Viernheim

Gesundheit Vortragsreihe des St.-Josef-Krankenhauses

Der Blinddarm, das unbekannte Wesen

Viernheim.In der Vortragsreihe des St.-Josef-Krankenhauses informieren Ärzte aus den verschiedenen Behandlungsbereichen über besondere Krankheiten und Beschwerden, um das Publikum auf die Bedeutung der Möglichkeit ärztlicher Hilfe hinzuweisen.

Der aktuelle Vortrag von Dr. med. Martin Wehrle räumte mit der weit verbreiteten Meinung auf, die Blinddarmentzündung sei eine Allerweltskrankheit und die Operation sei ärztliche Routine. Dr. Wehrle überraschte die Zuhörer mit "Hundert Gesichtern der Appendizitis", mit vielen verschiedenen Formen einer solchen Entzündung, bei der die Diagnose sehr schwer und verantwortungsvoll sei, weil bei der dringenden Notwendigkeit einer Operation nur knapp vier Stunden Zeit bleiben.

Bereits frühe Forschungen

Da früher viele Menschen an einer Blinddarmentzündung sterben mussten, haben Mediziner schon früh nach Möglichkeiten einer Hilfe gesucht. Einer dieser Forscher war Leonardo da Vinci (um 1500), der die Entzündung als eine "Seitenkrankheit" bezeichnete. Die erste Dokumentation dieser Bemühungen stammt von einem englischen Hofarzt (1735). Die Behandlung von Patienten mit den Symptomen schwerer Bauchschmerzen mit Opium führte schließlich zu den ersten Operationen. Anfang des 19. Jahrhunderts gab es eine Welle solcher Eingriffe.

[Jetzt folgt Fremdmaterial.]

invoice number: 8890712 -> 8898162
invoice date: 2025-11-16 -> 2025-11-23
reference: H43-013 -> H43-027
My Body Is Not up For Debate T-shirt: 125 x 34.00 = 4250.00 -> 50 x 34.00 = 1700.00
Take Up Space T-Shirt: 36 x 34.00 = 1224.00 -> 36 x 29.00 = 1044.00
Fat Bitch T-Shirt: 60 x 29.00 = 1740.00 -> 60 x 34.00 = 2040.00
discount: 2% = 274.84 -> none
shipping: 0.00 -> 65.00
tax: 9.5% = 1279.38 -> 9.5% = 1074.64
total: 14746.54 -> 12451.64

Dr. Wehrle stellte fest, dass Frauen häufiger an Blinddarmentzündung erkranken als Männer. Er widersprach der Auffassung, dass der Blinddarm ein unnützes Organ sei. Inzwischen weiß man, dass er eine wichtige Funktion für die Entwicklung eines Kindes in den ersten Lebensjahren hat. Außerdem sei er ein wertvolles Reservoire von Darmbakterien. Bei einer Entzündung sei jedoch rasche ärztliche Hilfe unverzichtbar.

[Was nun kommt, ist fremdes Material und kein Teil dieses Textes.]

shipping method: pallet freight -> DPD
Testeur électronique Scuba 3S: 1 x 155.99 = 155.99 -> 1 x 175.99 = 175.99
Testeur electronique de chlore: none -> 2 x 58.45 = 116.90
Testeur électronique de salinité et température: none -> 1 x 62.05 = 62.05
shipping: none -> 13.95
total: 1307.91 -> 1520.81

Er verwies auf die Symptome einer solchen Erkrankung mit schweren Bauchschmerzen, Übelkeit, Kopfschmerzen, Erbrechen und Appetitlosigkeit. Bei Gesprächen mit dem Patienten, mit einer Laboruntersuchung und Ultraschall-Bildgebung versucht der Arzt, die genaue Lage des entzündeten Organs zu erkunden. Würde es noch vor einer rettenden Operation platzen, wäre diese Entzündungsmasse mit ihren schädlichen Bakterien in der Bauchhöhle eine tödliche Gefahr. Deshalb sei es ratsam, bei anhaltenden schweren Bauchschmerzen unverzüglich einen Arzt aufzusuchen. Auch Schwindel und Fieber sind Symptome einer Blinddarmentzündung. Selbst wenn der Schmerz nachlässt oder sich verlagert - durch Veränderung der Lage des entzündeten Darmbereichs - kann keine Entwarnung gegeben werden.

OP bis heute unverzichtbar

Bei einem Versuch, bei dem eine Patientengruppe antibiotisch behandelt wurde, mussten 50 Prozent der Patienten doch operiert werden. "Seit der ersten OP 1894 hat sich bis heute an der Notwendigkeit einer Operation nichts geändert", fasste Dr. Wehrle diese Entwicklung zusammen und führte als Beleg eine dramatische Notoperation 1961 bei einer Antarktis-Expetition an. Die vielen Fragen, die an ihn nach seinem Vortrag gestellt wurden, waren ein Zeichen für das große Interesse der Zuhörer. H.T.